In September 2022, I impulsively signed up for a Bachelor's Degree in Computer Science after seeing an ad for it on Coursera. Getting a degree had been on my mind for quite some time, after a long career without one, but I wasn't sure how to go about it. And now, about 3 years and 9 months later (with the last 3 of those months spent waiting for my results), I've finally completed my degree - entirely after hours whilst working full-time.

My final assessment results

This article is a brief write-up of my experience.

My Background

My degree-less tech career spans nearly 21 years, with about 14 of those as a software developer and MLE. I left high school early as a teenager; I was ready to enter the workforce and become independent as early as possible. I got into tech through certifications like MCP, MCSA, and A+ (they were all the rage back then), which was enough to land a helpdesk job at 18. From there, I followed my interests, which eventually led to software engineering and, later, a focus on machine learning.

So far, my lack of a degree hasn't been a barrier to my career. I've heard from colleagues that Australia tends to value experience and attitude over formal education, whereas the opposite can be true overseas, so maybe I got lucky in that respect.

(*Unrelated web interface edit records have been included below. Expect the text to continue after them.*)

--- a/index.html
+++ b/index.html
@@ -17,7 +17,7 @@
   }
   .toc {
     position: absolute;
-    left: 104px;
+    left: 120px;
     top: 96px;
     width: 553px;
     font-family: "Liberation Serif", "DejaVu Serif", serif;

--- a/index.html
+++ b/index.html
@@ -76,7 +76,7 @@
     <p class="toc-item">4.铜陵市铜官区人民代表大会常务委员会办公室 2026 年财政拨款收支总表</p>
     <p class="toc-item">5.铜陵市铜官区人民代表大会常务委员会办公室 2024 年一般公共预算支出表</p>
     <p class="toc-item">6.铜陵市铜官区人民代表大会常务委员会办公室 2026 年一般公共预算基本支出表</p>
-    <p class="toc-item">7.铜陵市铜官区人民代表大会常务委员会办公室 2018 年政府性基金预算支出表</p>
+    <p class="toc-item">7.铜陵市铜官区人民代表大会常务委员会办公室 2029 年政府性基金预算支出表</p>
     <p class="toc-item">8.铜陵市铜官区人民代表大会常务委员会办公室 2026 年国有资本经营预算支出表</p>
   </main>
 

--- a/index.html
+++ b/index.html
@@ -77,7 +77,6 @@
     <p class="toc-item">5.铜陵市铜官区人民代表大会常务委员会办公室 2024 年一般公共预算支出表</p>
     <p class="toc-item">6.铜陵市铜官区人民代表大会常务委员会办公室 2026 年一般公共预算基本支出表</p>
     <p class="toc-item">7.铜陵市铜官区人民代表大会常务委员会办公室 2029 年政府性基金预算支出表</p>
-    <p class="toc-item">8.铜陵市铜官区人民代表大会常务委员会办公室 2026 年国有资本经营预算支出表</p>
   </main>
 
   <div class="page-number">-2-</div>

I'd go as far as to say that being "self-taught" is typically seen as a positive by employers, provided you appear to have actually taught yourself the skills needed to do the job. That said, I'm not really "self-taught" - I think "self-educated" is a better term. I've collected the skills I've needed for the jobs I wanted via MOOCs (shouts to David J. Malan's CS50, Andrew Ng's ML courses and Jeremy Howard's fastai), certificates, books, and Kaggle. I've always had something to put in the Education section of my resume. I've written before about my opinion that Software Development is a Trade, and that education makes sense interspersed with work experience. Of course, I acknowledge that my journey makes me quite biased here.

However, a lack of a degree has impacted my ability to work overseas. In my younger years, I made it to the final rounds of an interview with a US company I was interested in, only to learn that the E-3 visa, an Australia-US-specific agreement, requires at least a Bachelor's Degree. Though I have no intention of working overseas at the moment, it's nice to have the option.

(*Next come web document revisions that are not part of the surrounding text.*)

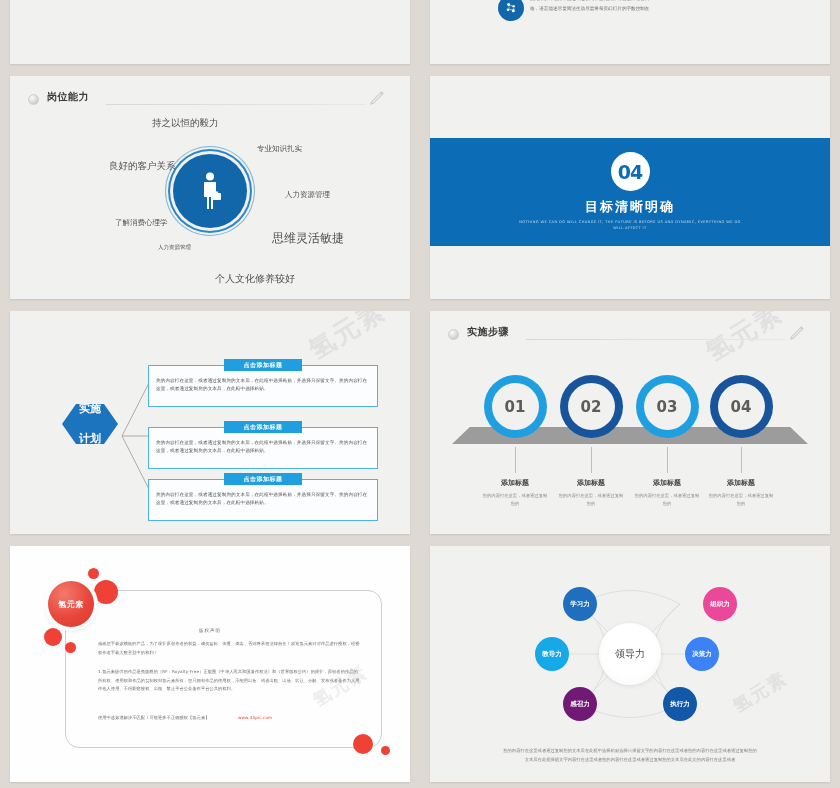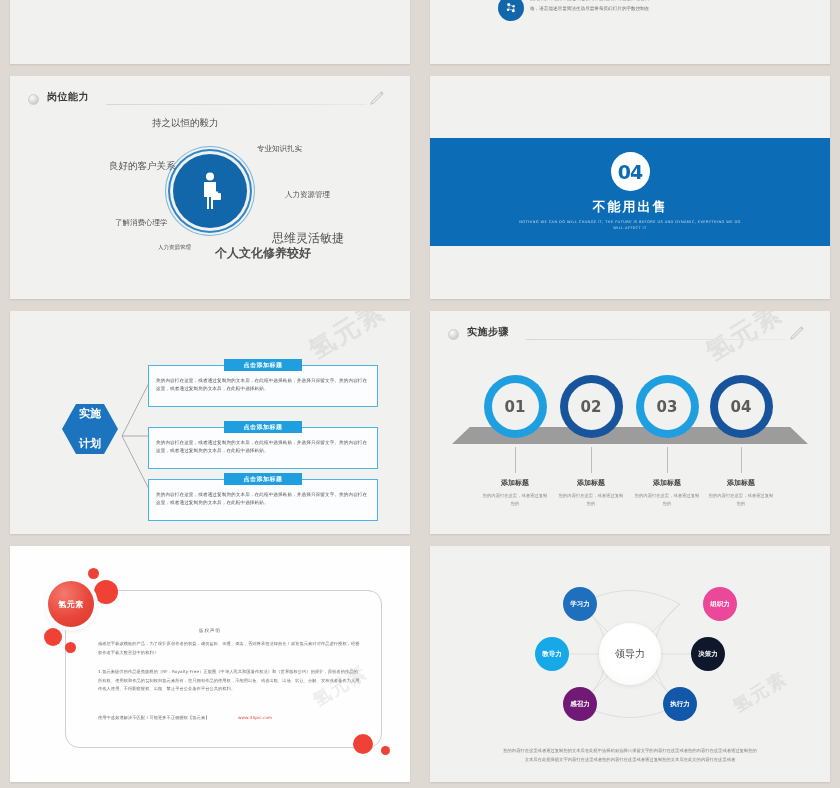--- a/index.html
+++ b/index.html
@@ -229,7 +229,7 @@
     <div class="slide">
       <div class="sect-band">
         <div class="sect-num">04</div>
-        <div class="sect-title">不能用出售</div>
+        <div class="sect-title">目标清晰明确</div>
         <div class="sect-sub">
           <span>NOTHING WE CAN DO WILL CHANGE IT, THE FUTURE IS BEFORE US AND</span>
           <span>DYNAMIC, EVERYTHING WE DO WILL AFFECT IT</span>

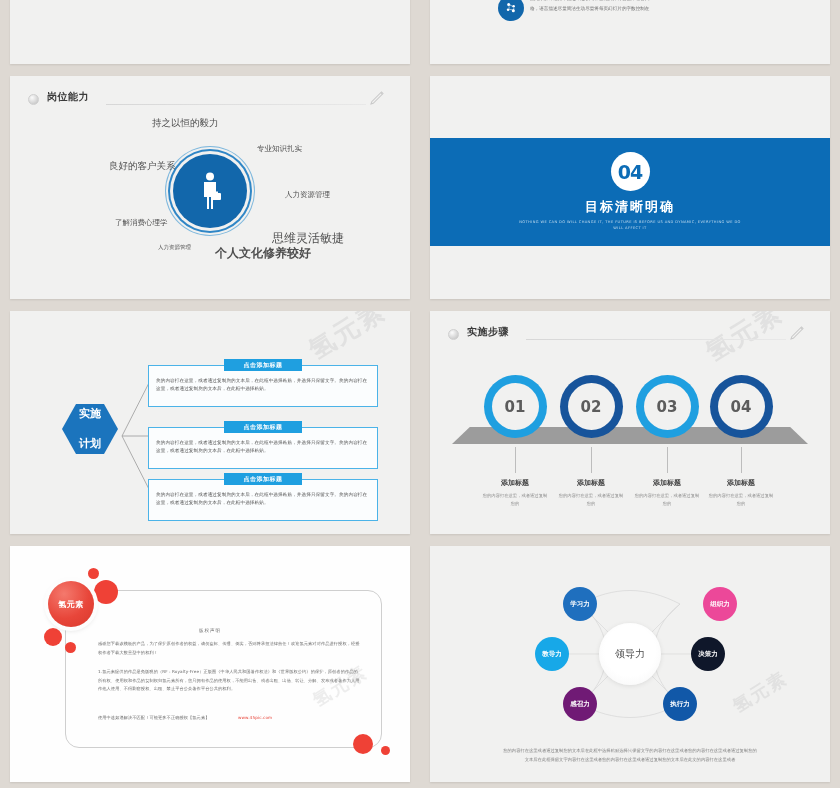--- a/index.html
+++ b/index.html
@@ -220,7 +220,7 @@
         <div class="ab-lbl" style="left:105px;top:142px;font-size:7.5px;">了解消费心理学</div>
         <div class="ab-lbl" style="left:262px;top:154px;font-size:12px;">思维灵活敏捷</div>
         <div class="ab-lbl" style="left:148px;top:168px;font-size:5.5px;">人力资源管理</div>
-        <div class="ab-lbl" style="left:205px;top:169px;font-size:12px;font-weight:bold;">个人文化修养较好</div>
+        <div class="ab-lbl" style="left:205px;top:196px;font-size:10px;">个人文化修养较好</div>
       </div>
     </div>
   </div>

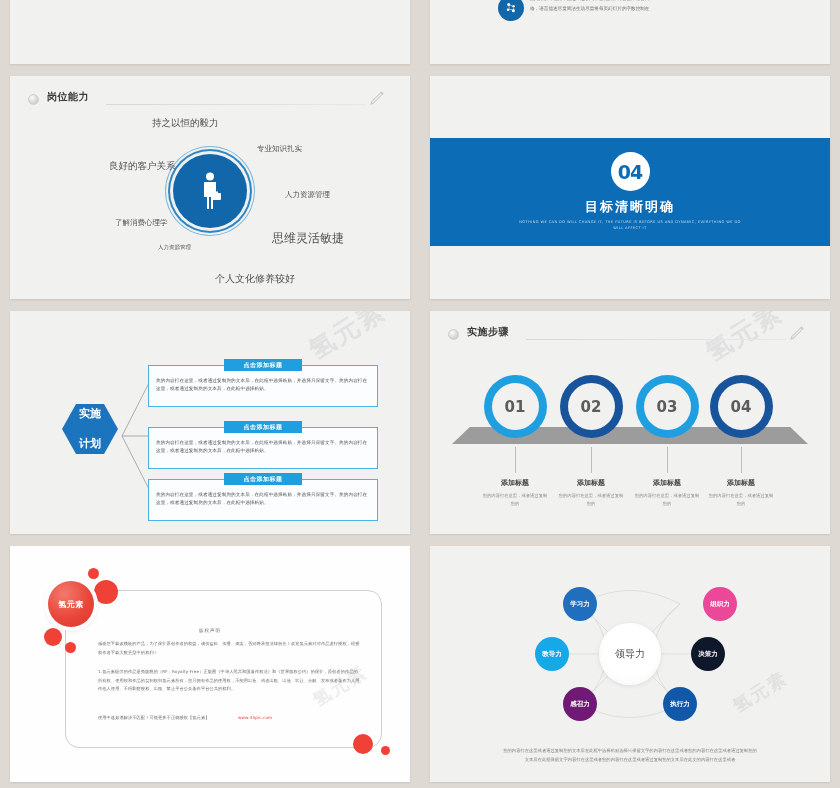--- a/index.html
+++ b/index.html
@@ -79,7 +79,7 @@
   
   .hexbox {
     position: absolute; left: 58px; top: 414px;
-    width: 56px; height: 50px;
+    width: 56px; height: 40px;
     background: #1b74bd;
     clip-path: polygon(25% 0%, 75% 0%, 100% 50%, 75% 100%, 25% 100%, 0% 50%);
     display: flex; flex-direction: column; align-items: center; justify-content: center;

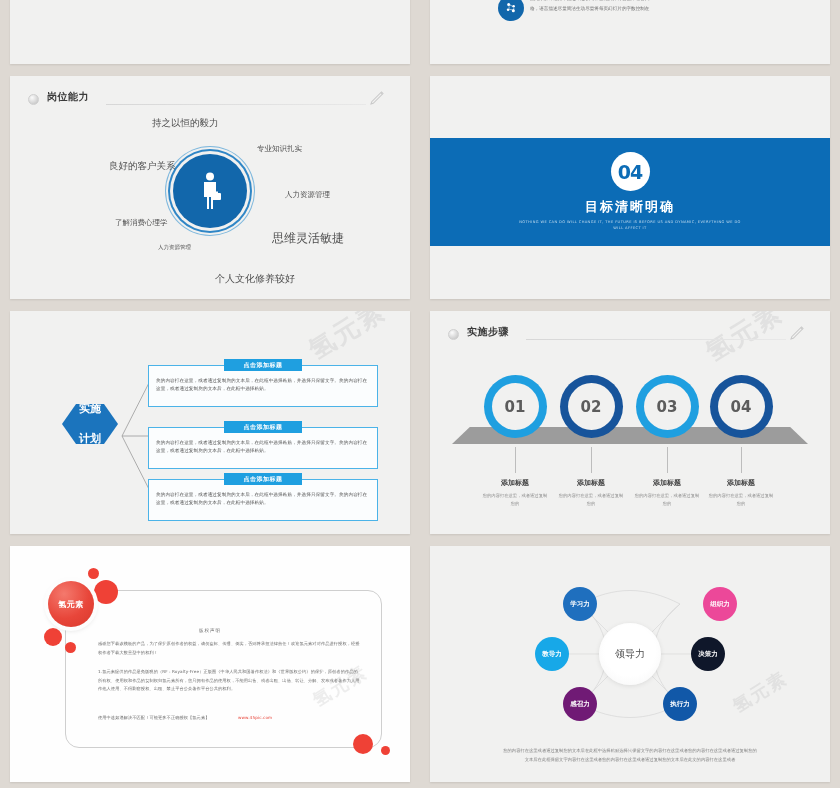--- a/index.html
+++ b/index.html
@@ -357,7 +357,7 @@
       <div class="ld-node" style="left:105px;top:91px;background:#17a8e8;">教导力</div>
       <div class="ld-node" style="left:133px;top:141px;background:#701a75;">感召力</div>
       <div class="ld-node" style="left:233px;top:41px;background:#ec4899;margin-left:40px;">组织力</div>
-      <div class="ld-node" style="left:261px;top:91px;background:#0f172a;">决策力</div>
+      <div class="ld-node" style="left:255px;top:91px;background:#3b82f6;">决策力</div>
       <div class="ld-node" style="left:233px;top:141px;background:#1158a8;">执行力</div>
 
       <div class="ld-foot">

I also genuinely love learning, and I was interested in identifying my knowledge gaps. And it's also an excuse to test out the Zettelkasten Method on a real study problem.

Finally, I'm not getting any younger. I sometimes wonder if I should have got my degree in my 20s. Now, as I approach my 40s, I don't want to be saying the same thing about my 30s.

About The Degree

The degree is done 100% remotely.

It's hosted on Coursera - that's where you watch the lectures, and where they host the class resources, such as lab notebooks and quizzes. Coursera also provides forums to chat with teaching staff (which are rarely used), and this is how you upload your assignments.

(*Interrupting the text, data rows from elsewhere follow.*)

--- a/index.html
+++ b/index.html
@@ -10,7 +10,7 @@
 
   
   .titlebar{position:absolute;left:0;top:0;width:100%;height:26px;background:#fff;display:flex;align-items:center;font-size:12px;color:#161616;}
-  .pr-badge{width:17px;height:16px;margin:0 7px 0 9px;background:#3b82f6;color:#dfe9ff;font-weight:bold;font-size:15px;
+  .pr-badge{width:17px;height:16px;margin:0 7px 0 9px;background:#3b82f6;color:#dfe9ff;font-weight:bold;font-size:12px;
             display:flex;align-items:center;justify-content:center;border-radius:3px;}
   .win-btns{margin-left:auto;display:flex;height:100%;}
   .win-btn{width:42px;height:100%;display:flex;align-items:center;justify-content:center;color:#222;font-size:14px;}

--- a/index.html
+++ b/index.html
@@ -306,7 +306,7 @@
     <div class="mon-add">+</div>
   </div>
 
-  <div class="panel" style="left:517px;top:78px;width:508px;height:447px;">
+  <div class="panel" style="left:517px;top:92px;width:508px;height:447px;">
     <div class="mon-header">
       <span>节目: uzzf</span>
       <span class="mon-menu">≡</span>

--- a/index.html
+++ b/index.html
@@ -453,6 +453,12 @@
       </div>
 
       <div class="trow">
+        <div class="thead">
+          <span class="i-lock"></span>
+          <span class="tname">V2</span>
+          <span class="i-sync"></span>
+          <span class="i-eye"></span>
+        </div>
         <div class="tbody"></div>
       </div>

The program is run by the University of London Worldwide, its distance-learning arm. And Goldsmiths, University of London, marks the assignments and exams.

A classmate's University of London certificate (name blurred)

The exams themselves are done remotely using Inspera proctoring software. I've heard from other students that before COVID, people actually went to local teaching centres for their exams. There was also a short window in 2022, where the exams were unproctored - you just had 4 hours to complete them once started, open web/book. But I guess the success of LLMs forced their hand to add proctoring.

The Inspera Integrity Browser, showing my final two exams

I'm sure there are similar programs out there. I didn't shop around for alternatives, I'll be honest. But I was already familiar with the Coursera platform, and the offering suited my lifestyle nicely.

Prerequisites and Performance-Based Admission

The course prerequisites stipulate a high school diploma. However, they offer an alternate route called Performance-Based Admission (PBA). Basically, you sit two modules (Introduction to Programming I, plus one of the math modules), and if you pass them both, you're allowed to enter the full degree. The modules are counted towards your final grades, so it's not wasted time, but you get a good sense of whether the program is for you.

Cost

Another thing that worked for me is that you pay for the modules as you go. For me in Australia, a module currently costs £823 (about A$1,600), and the final project counts as a double module, with some small extras.

The University publishes the total programme cost as between £14,666 and £21,829, depending on your country of residence and pace of study. My total comes to roughly £17,000, or around A$33,000, spread over 3.5 years. I was able to replace 3 modules with Coursera courses that require only a subscription, further saving money (see the Recognition of Prior Learning section below).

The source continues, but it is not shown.